Growth Stocks Flash Bullish 'Golden Cross' On AI Spending Spree: Expert Reveals Next Wave Of Winners Beyond Chipmakers

North America
Source: Benzinga.comPublished: 08/18/2025, 04:52:01 EDT
Artificial Intelligence
IT Services
Growth Stocks
Capital Expenditure
Technical Analysis
Growth Stocks Flash Bullish 'Golden Cross' On AI Spending Spree: Expert Reveals Next Wave Of Winners Beyond Chipmakers

News Summary

Growth stocks are significantly outperforming value counterparts, flashing a bullish technical “golden cross” amid the ongoing Artificial Intelligence (AI) spending spree. Adam Turnquist, Chief Technical Strategist for LPL Financial, notes that growth’s “notable comeback” is due to an “unwavering commitment to AI capital expenditures,” with the bullish crossover between the 50-day and 200-day moving averages confirming a breakout from a yearlong consolidation and pointing to a durable uptrend. Bruce Keith, Co-founder of InvestorAi, suggests that as the AI boom progresses, the focus should shift from semiconductor companies to firms facilitating AI adoption. He predicts IT services and consulting firms will perform well in the short term (next 5 years) as they are crucial for businesses integrating new AI technologies. Beyond that horizon, firms successfully productizing their offerings will emerge as winners. The article lists several U.S.-listed large-cap IT services and consulting firms, including Accenture, IBM, Cognizant, Gartner, EPAM Systems, and DXC Technology, along with their year-to-date and one-year performance.

Background

In 2025, the U.S. stock market continues to evolve, driven by a surge in Artificial Intelligence (AI) investments.
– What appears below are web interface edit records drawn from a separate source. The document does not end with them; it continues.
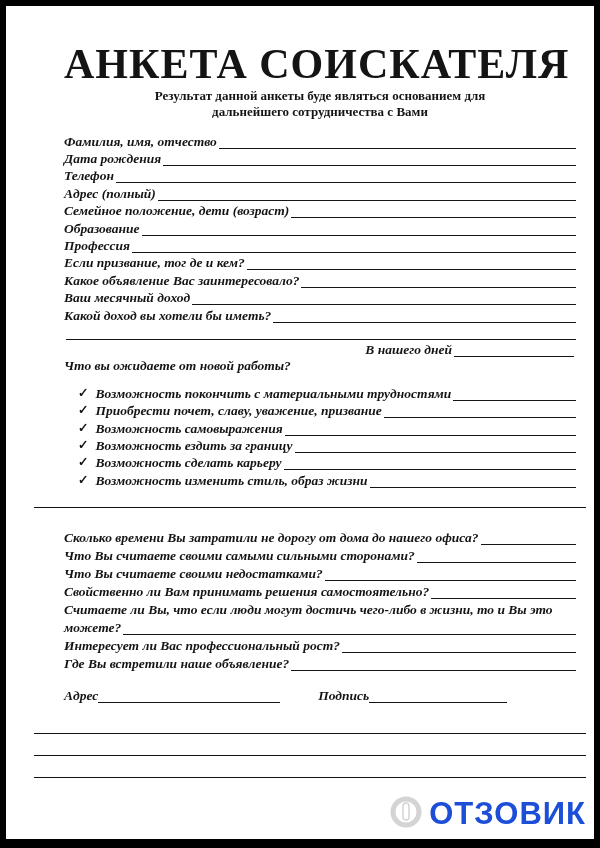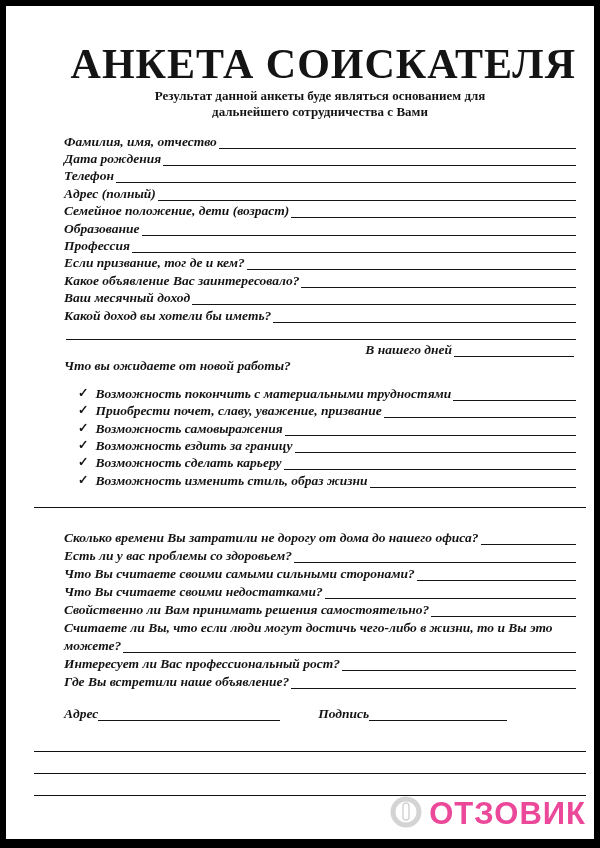--- a/index.html
+++ b/index.html
@@ -25,7 +25,7 @@
   .title {
     font-size:42px;
     font-weight:bold;
-    text-align:right;
+    text-align:left;
     letter-spacing:1px;
     margin-top:12px;
     white-space:nowrap;

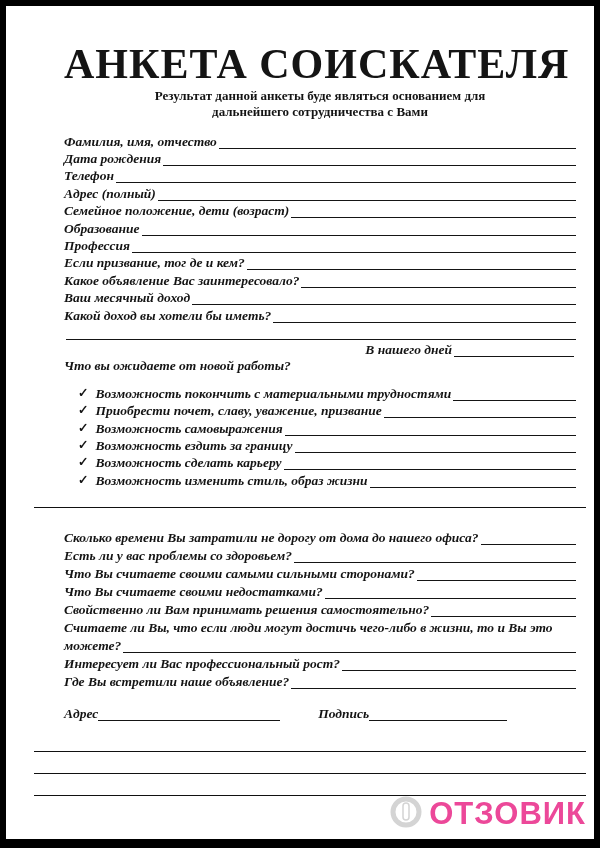--- a/index.html
+++ b/index.html
@@ -224,10 +224,6 @@
           <span class="fill"></span>
         </div>
       <div class="line">
-          <span class="lbl">Есть ли у вас проблемы со здоровьем?</span>
-          <span class="fill"></span>
-        </div>
-      <div class="line">
           <span class="lbl">Что Вы считаете своими самыми сильными сторонами?</span>
           <span class="fill"></span>
         </div>

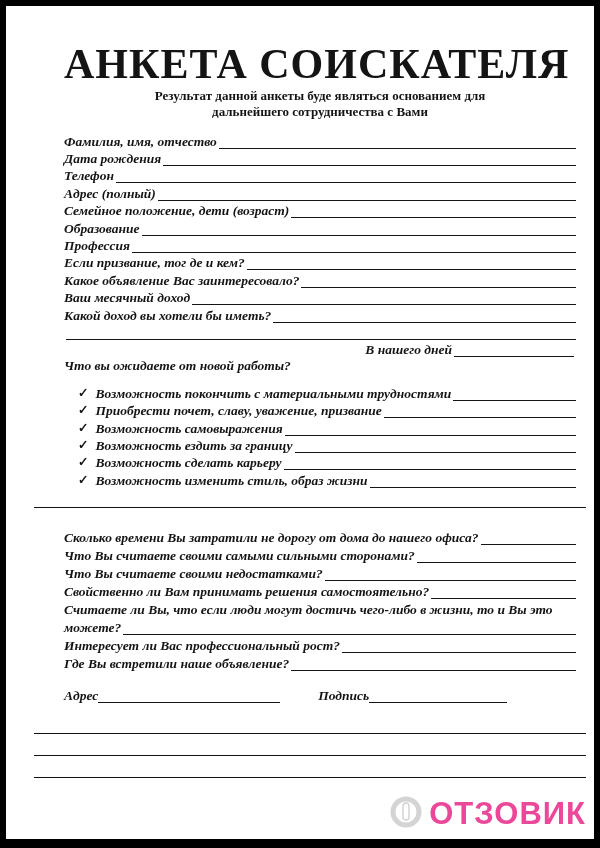--- a/index.html
+++ b/index.html
@@ -111,7 +111,7 @@
     font-weight:bold;
     font-size:31px;
     letter-spacing:1px;
-    color:#ec4899;
+    color:#1d4ed8;
     text-shadow:1px 1px 0 #ffffff;
   }
 </style>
Massive capital expenditure on AI by tech giants has led to growth stocks significantly outperforming their value counterparts. This trend is particularly evident in the Russell 1000 Growth (RLG) versus Value (RLV) ratio chart, which has broken out to new highs. Meanwhile, the incumbent U.S. administration under President Donald J. Trump may indirectly influence market sentiment and specific tech sector investments, though not directly mentioned in this article. Market analysts are now keenly watching for the next wave of beneficiaries from this AI spending spree.

In-Depth AI Insights

Is the 'golden cross' merely a symptom of AI euphoria rather than a reliable signal for a sustained bull market? - While technical indicators like the 'golden cross' can confirm short-term trends, their long-term validity depends on underlying fundamentals. The current AI-driven 'golden cross' might reflect over-optimistic market pricing of AI's transformative potential, rather than solely robust growth. Investors should be wary that if AI capital expenditure growth slows or enterprise AI adoption falls short of expectations, this 'bullish' technical signal could quickly reverse, especially given some IT services firms' current underperformance which seems disconnected from the expected AI beneficiary logic. What are the core risks and opportunities facing IT services and consulting firms in the AI wave? - Opportunities: As critical facilitators of AI integration and implementation, these firms stand to benefit short-term from immense enterprise demand for AI solutions. They can offer bespoke services to help clients navigate the complexities of AI deployment, securing substantial consulting and project revenues. - Risks: In the long term, as AI tools and platforms become increasingly standardized and productized, clients may prefer to directly purchase mature AI products rather than rely on expensive custom services. This forces IT services firms to pivot from service providers to product developers, a costly and uncertain transformation. Firms failing to effectively productize may face margin compression and market share erosion. What are the deeper implications of surging AI capital expenditure for the broader market, especially traditional value stocks? - Concentrated AI capital expenditure among a few tech giants could exacerbate market bifurcation, leading to further capital flows into growth tech stocks while traditional value stocks may face outflows. This concentrated investment pattern risks inflating tech stock valuations, increasing overall market volatility. Furthermore, if AI investments do not broadly translate into productivity gains or effective economic growth, it could lead to capital misallocation, ultimately harming overall economic health and creating downward pressure on value stocks and the wider market.